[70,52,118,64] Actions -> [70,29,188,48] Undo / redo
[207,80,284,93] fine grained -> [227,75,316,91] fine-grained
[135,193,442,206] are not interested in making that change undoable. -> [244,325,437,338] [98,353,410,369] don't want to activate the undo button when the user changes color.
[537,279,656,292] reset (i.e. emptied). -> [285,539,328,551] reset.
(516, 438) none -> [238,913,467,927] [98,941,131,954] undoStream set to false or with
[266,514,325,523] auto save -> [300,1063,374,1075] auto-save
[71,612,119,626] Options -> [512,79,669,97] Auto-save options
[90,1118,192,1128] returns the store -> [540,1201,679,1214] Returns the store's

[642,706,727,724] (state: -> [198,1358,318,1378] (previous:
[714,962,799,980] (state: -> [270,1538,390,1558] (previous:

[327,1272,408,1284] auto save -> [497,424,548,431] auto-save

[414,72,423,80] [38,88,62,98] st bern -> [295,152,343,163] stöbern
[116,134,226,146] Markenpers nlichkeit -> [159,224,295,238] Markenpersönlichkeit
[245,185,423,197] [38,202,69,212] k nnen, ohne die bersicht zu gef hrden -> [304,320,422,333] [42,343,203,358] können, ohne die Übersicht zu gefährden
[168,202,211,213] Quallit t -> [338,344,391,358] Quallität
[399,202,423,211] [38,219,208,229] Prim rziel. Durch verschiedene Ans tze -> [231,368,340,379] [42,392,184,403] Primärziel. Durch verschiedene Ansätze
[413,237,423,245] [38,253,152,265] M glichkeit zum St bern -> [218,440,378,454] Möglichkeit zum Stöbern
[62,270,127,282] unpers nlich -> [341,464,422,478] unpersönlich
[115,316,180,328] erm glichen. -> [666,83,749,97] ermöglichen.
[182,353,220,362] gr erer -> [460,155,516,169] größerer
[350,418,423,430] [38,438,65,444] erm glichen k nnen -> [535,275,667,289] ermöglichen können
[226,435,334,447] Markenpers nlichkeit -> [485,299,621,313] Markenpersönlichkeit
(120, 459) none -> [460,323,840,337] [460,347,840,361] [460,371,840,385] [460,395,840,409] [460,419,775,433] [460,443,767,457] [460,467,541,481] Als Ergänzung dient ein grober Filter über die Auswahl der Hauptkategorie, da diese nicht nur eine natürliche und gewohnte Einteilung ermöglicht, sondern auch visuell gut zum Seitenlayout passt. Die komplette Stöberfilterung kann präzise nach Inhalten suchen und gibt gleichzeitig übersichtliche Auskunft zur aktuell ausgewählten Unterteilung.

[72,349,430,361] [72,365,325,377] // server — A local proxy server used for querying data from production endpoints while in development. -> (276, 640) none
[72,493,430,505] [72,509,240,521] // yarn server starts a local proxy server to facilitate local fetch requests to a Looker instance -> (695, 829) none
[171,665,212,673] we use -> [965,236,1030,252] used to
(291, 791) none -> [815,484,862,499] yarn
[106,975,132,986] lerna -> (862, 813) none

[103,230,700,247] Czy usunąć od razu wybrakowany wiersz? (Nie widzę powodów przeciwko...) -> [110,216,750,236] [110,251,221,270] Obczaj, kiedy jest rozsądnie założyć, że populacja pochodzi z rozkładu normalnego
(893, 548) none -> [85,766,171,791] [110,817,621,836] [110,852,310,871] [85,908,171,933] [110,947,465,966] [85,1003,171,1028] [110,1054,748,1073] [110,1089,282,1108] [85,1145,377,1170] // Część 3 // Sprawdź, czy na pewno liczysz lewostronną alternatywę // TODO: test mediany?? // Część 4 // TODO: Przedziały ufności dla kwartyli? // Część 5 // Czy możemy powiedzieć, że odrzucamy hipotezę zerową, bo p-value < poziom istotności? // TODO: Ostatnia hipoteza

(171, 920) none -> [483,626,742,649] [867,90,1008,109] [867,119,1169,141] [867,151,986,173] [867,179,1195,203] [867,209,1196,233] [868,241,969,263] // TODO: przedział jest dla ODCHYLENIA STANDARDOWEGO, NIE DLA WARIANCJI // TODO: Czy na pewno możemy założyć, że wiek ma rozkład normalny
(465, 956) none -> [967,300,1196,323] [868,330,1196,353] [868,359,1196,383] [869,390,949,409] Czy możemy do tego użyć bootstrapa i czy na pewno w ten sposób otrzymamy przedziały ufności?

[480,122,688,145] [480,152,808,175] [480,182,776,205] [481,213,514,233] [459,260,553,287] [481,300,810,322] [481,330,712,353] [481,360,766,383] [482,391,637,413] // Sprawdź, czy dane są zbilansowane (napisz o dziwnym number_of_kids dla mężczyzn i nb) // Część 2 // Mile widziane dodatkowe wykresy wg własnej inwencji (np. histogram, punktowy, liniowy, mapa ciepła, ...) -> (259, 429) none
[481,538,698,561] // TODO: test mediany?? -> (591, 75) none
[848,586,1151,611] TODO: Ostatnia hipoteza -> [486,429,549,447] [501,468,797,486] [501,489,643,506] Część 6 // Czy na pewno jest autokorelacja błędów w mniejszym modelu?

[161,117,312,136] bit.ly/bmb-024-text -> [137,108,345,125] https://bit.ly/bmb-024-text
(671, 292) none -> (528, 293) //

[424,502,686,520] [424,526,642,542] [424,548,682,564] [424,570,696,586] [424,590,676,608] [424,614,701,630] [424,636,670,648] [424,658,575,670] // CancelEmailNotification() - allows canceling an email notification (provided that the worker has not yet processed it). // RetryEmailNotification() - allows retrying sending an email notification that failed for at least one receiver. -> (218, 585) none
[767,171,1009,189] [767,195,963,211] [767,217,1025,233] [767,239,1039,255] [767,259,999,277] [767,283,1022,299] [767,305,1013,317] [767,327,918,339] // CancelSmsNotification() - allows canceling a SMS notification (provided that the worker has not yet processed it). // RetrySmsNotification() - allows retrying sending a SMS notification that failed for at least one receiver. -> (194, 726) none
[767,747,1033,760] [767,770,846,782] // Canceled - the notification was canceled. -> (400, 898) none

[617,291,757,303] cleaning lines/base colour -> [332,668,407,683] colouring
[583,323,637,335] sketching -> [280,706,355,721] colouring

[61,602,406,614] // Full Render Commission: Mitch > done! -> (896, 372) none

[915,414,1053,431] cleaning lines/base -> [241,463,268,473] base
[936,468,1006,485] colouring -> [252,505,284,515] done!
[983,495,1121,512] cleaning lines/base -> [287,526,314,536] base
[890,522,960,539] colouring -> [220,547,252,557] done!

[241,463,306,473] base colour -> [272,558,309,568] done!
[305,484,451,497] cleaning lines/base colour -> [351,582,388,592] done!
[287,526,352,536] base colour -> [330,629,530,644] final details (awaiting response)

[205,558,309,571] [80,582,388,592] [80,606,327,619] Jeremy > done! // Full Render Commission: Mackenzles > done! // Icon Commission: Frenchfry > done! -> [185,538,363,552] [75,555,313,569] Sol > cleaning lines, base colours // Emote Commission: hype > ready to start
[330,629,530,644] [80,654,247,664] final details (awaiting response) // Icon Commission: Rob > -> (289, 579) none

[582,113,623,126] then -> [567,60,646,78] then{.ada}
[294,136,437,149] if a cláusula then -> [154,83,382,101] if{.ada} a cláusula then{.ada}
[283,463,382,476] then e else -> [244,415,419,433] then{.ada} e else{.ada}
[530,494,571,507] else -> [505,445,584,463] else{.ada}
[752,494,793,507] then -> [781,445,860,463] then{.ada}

| Exercise aim |
Give the lines exactly as they stand, from the line with "[582,113,623,126] then ->" through the end of the material.

| Answer to this exercise |
[582,113,623,126] then -> [567,60,646,78] then{.ada}
[294,136,437,149] if a cláusula then -> [154,83,382,101] if{.ada} a cláusula then{.ada}
[283,463,382,476] then e else -> [244,415,419,433] then{.ada} e else{.ada}
[530,494,571,507] else -> [505,445,584,463] else{.ada}
[752,494,793,507] then -> [781,445,860,463] then{.ada}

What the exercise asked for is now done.